● **WORK ITEM**: Only a number is wanted: how many lines in the listing contain the word "margin"?

● **SUPPLIED RECORDS**:
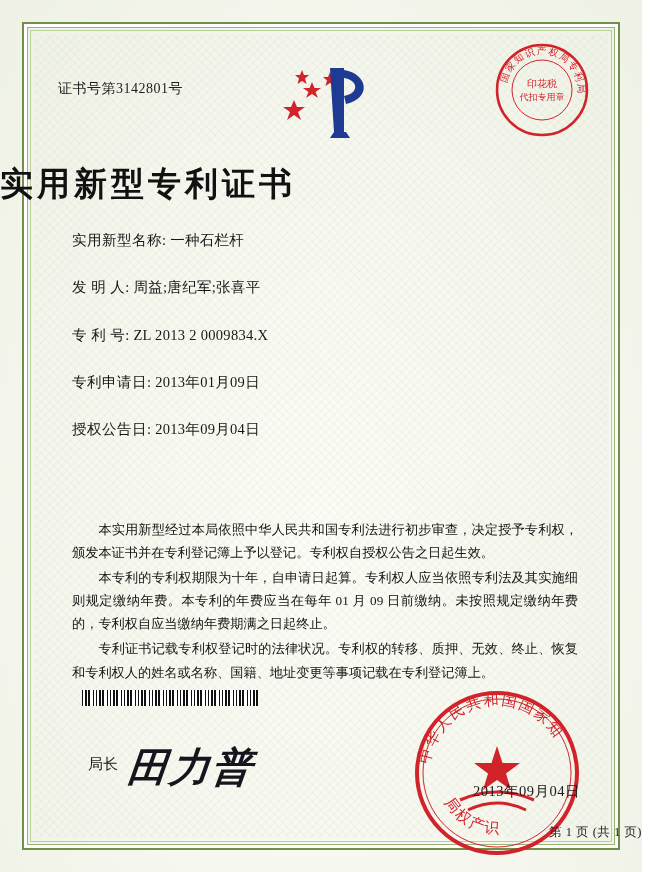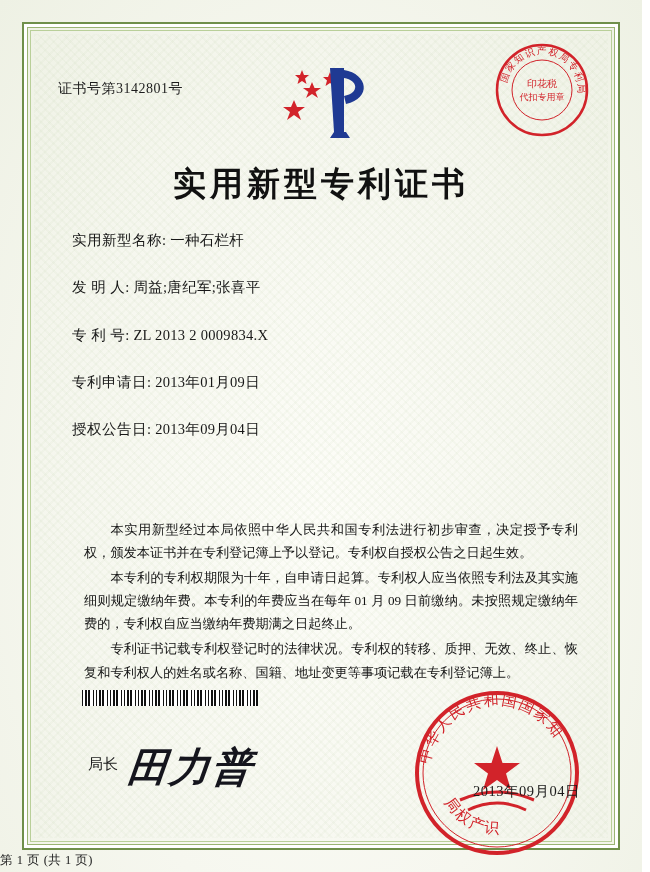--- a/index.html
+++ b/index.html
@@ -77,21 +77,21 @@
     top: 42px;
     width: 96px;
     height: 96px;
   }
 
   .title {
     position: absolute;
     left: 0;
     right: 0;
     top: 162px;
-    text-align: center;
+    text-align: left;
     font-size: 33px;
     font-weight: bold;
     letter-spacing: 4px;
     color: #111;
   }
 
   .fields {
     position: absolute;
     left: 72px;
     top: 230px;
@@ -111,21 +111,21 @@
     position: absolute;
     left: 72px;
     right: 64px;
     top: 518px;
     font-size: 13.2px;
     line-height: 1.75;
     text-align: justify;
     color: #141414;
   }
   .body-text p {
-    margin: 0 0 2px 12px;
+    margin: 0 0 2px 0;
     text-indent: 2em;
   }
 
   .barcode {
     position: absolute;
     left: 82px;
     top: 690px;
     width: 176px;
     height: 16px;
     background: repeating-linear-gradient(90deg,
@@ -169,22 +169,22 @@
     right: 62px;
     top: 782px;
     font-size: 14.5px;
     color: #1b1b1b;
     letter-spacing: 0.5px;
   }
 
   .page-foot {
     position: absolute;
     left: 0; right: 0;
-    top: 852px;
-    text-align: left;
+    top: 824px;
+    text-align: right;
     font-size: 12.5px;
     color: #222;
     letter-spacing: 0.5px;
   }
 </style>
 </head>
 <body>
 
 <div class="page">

---

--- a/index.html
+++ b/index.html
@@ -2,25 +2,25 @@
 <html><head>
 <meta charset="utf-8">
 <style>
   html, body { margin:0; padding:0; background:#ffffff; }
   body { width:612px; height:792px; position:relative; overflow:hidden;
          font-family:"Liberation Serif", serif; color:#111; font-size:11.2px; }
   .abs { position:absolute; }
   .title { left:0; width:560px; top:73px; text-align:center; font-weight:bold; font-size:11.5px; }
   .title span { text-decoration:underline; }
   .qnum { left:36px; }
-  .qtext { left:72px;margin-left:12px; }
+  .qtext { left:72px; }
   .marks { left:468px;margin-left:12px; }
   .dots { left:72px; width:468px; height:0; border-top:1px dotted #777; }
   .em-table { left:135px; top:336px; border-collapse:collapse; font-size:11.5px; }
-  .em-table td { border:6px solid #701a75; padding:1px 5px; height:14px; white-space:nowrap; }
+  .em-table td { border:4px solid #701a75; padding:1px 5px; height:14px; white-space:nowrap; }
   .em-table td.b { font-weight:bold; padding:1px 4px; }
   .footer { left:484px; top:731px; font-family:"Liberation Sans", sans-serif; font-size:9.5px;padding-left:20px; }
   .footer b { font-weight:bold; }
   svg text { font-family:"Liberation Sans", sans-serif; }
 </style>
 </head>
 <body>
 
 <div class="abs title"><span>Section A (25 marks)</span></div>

* * *

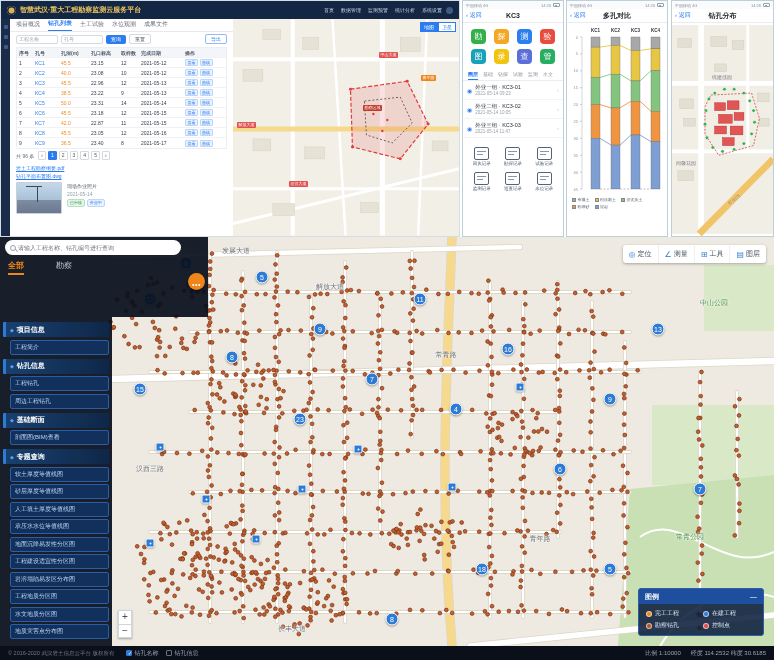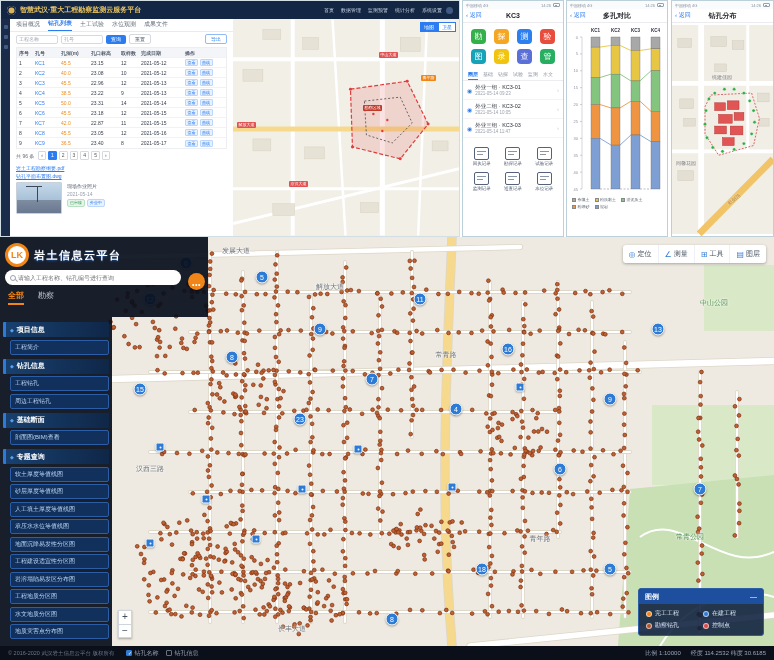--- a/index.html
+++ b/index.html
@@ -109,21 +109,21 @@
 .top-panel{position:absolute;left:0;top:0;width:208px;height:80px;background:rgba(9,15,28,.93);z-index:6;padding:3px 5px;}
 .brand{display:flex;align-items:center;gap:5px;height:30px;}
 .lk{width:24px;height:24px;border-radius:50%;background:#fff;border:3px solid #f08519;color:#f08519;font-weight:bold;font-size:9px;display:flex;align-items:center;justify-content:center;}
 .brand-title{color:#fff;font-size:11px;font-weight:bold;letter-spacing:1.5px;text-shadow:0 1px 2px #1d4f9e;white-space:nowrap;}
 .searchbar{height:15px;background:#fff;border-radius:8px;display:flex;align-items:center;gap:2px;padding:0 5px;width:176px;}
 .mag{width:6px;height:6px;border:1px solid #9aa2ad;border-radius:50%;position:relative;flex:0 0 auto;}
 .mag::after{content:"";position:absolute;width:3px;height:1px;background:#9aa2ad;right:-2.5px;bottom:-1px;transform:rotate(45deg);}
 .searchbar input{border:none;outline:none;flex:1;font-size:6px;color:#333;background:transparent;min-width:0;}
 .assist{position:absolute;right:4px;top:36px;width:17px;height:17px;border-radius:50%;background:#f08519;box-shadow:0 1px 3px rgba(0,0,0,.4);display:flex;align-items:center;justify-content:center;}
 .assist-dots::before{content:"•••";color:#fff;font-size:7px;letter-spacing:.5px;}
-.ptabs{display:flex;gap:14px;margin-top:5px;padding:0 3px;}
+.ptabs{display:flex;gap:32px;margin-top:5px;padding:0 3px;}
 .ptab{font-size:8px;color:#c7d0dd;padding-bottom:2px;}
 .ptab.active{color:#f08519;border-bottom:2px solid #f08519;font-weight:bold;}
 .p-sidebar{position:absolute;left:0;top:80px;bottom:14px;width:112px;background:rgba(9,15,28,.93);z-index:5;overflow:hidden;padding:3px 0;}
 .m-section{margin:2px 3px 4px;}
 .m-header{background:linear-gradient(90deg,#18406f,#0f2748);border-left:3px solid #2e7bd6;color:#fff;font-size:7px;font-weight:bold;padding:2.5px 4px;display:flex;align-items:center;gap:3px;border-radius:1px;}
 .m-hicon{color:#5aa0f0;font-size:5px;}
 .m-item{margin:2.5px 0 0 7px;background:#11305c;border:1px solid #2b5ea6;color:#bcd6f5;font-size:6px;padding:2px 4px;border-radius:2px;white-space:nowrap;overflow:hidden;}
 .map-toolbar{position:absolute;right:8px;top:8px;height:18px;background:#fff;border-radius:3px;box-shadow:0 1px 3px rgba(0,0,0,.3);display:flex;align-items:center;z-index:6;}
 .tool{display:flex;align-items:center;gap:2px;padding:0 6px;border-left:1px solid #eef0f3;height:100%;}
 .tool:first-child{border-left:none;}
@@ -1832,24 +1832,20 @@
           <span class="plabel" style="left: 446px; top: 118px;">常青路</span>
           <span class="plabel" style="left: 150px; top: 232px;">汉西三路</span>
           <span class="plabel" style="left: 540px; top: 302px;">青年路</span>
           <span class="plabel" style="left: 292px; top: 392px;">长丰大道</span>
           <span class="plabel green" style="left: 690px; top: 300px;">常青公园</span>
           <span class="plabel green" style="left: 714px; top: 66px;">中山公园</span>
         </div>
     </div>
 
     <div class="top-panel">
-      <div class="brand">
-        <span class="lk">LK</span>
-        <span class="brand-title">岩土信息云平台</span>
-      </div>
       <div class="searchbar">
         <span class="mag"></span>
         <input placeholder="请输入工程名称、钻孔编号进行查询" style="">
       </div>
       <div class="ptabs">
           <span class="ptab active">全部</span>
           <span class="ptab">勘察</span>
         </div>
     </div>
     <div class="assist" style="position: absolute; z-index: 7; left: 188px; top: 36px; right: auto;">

● **ANSWER SECTION**: 9